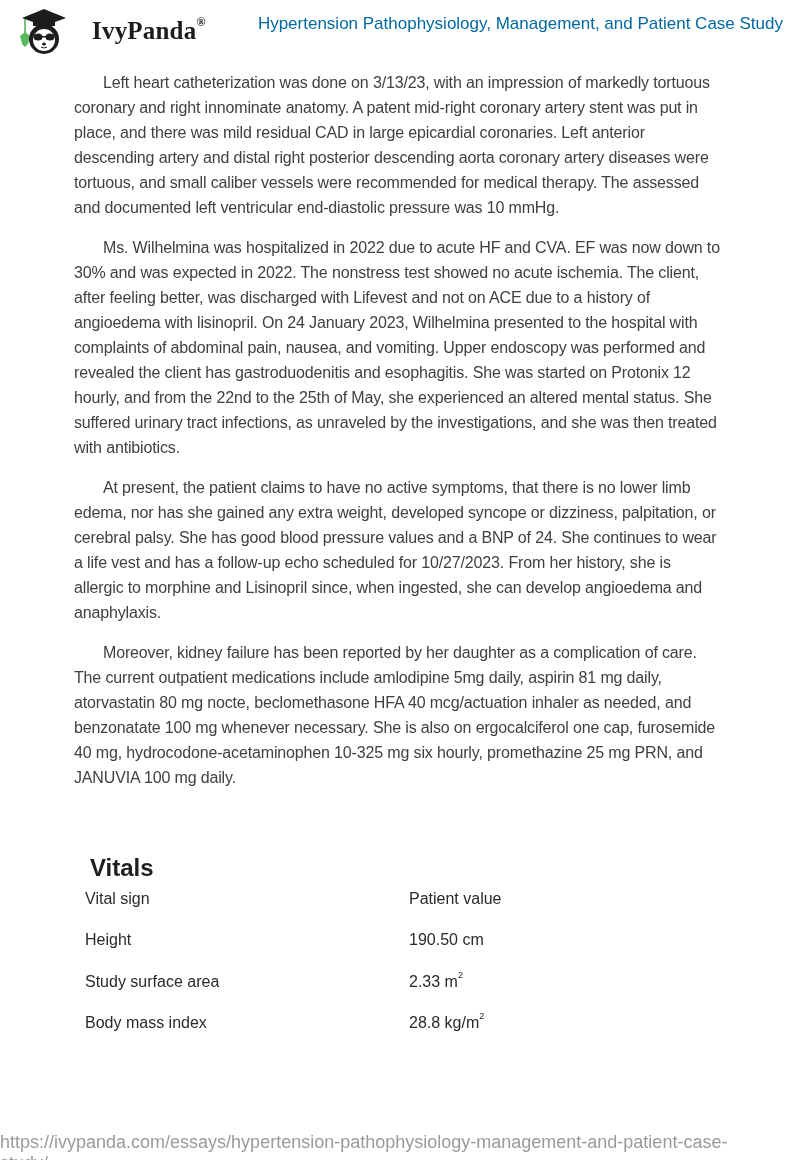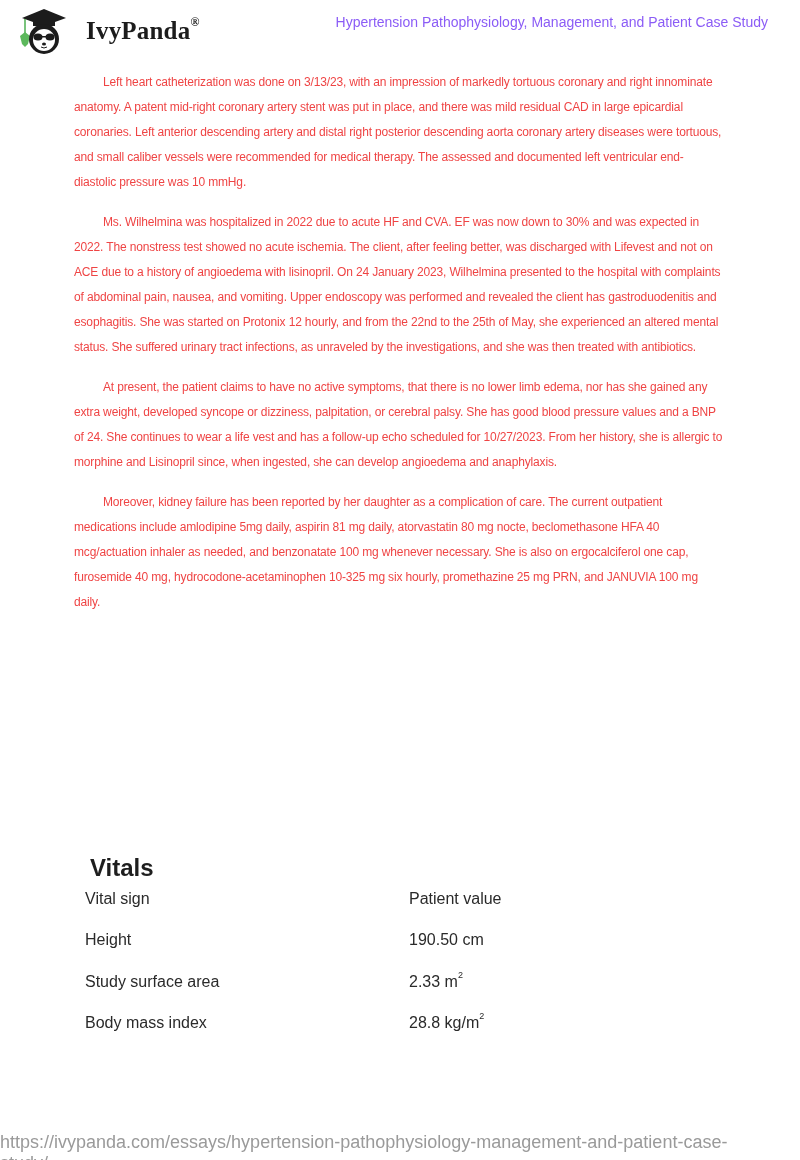--- a/index.html
+++ b/index.html
@@ -1,24 +1,24 @@
 <!DOCTYPE html>
 <html><head>
 <meta charset="utf-8">
 <style>
   html, body { margin: 0; padding: 0; background: #ffffff; }
   body { width: 800px; height: 1160px; position: relative; overflow: hidden; font-family: "Liberation Sans", sans-serif; color: #222222; }
   .header { position: absolute; left: 0; top: 0; width: 800px; height: 60px; }
   .logo { position: absolute; left: 16px; top: 6px; display: flex; align-items: center; }
   .logo-mark { width: 56px; height: 50px; }
-  .logo-text { font-family: "Liberation Serif", "DejaVu Serif", serif; font-weight: bold; font-size: 25px; color: #1c1c1c; margin-left: 14px; letter-spacing: 0.2px; text-align: center; }
+  .logo-text { font-family: "Liberation Serif", "DejaVu Serif", serif; font-weight: bold; font-size: 25px; color: #1c1c1c; margin-left: 20px; letter-spacing: 0.2px; text-align: center; }
   .logo-text sup { font-size: 12px; vertical-align: top; position: relative; top: -2px; }
-  .doc-title { position: absolute; right: 32px; top: 14px; font-size: 14px; color: #8b5cf6; }
+  .doc-title { position: absolute; right: 17px; top: 14px; font-size: 17px; color: #0369a1; }
   .content { position: absolute; left: 74px; top: 70px; width: 650px; }
-  p { margin: 0 0 15px 0; font-size: 12px; line-height: 25px; text-indent: 29px; color: #ef4444; letter-spacing: -0.15px; }
+  p { margin: 0 0 15px 0; font-size: 16px; line-height: 25px; text-indent: 29px; color: #404040; letter-spacing: -0.15px; }
   h2 { margin: 16px; position: absolute; left: 74px; top: 838px; font-size: 24px; font-weight: bold; color: #1e1e1e; }
   .vitals { position: absolute; left: 74px; top: 878px; width: 650px; border-collapse: collapse; }
   .vitals td { font-size: 16px; color: #2a2a2a; height: 41.5px; padding: 0 0 0 11px; vertical-align: middle; }
   .vitals td.c1 { width: 313px; }
   .vitals sup { font-size: 9px; vertical-align: top; position: relative; top: -3px; }
   .footer-url { position: absolute; right: 32px; top: 1132px; font-size: 18px; color: #9a9a9a; }
 </style>
 </head>
 <body>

_TASK GOAL_
Please return, exactly as written, the line containing "32px; top: 1132px;" and every line after it through the end of the records above, and nothing else.

_RESULT OF THE EXERCISE_
   .footer-url { position: absolute; right: 32px; top: 1132px; font-size: 18px; color: #9a9a9a; }
 </style>
 </head>
 <body>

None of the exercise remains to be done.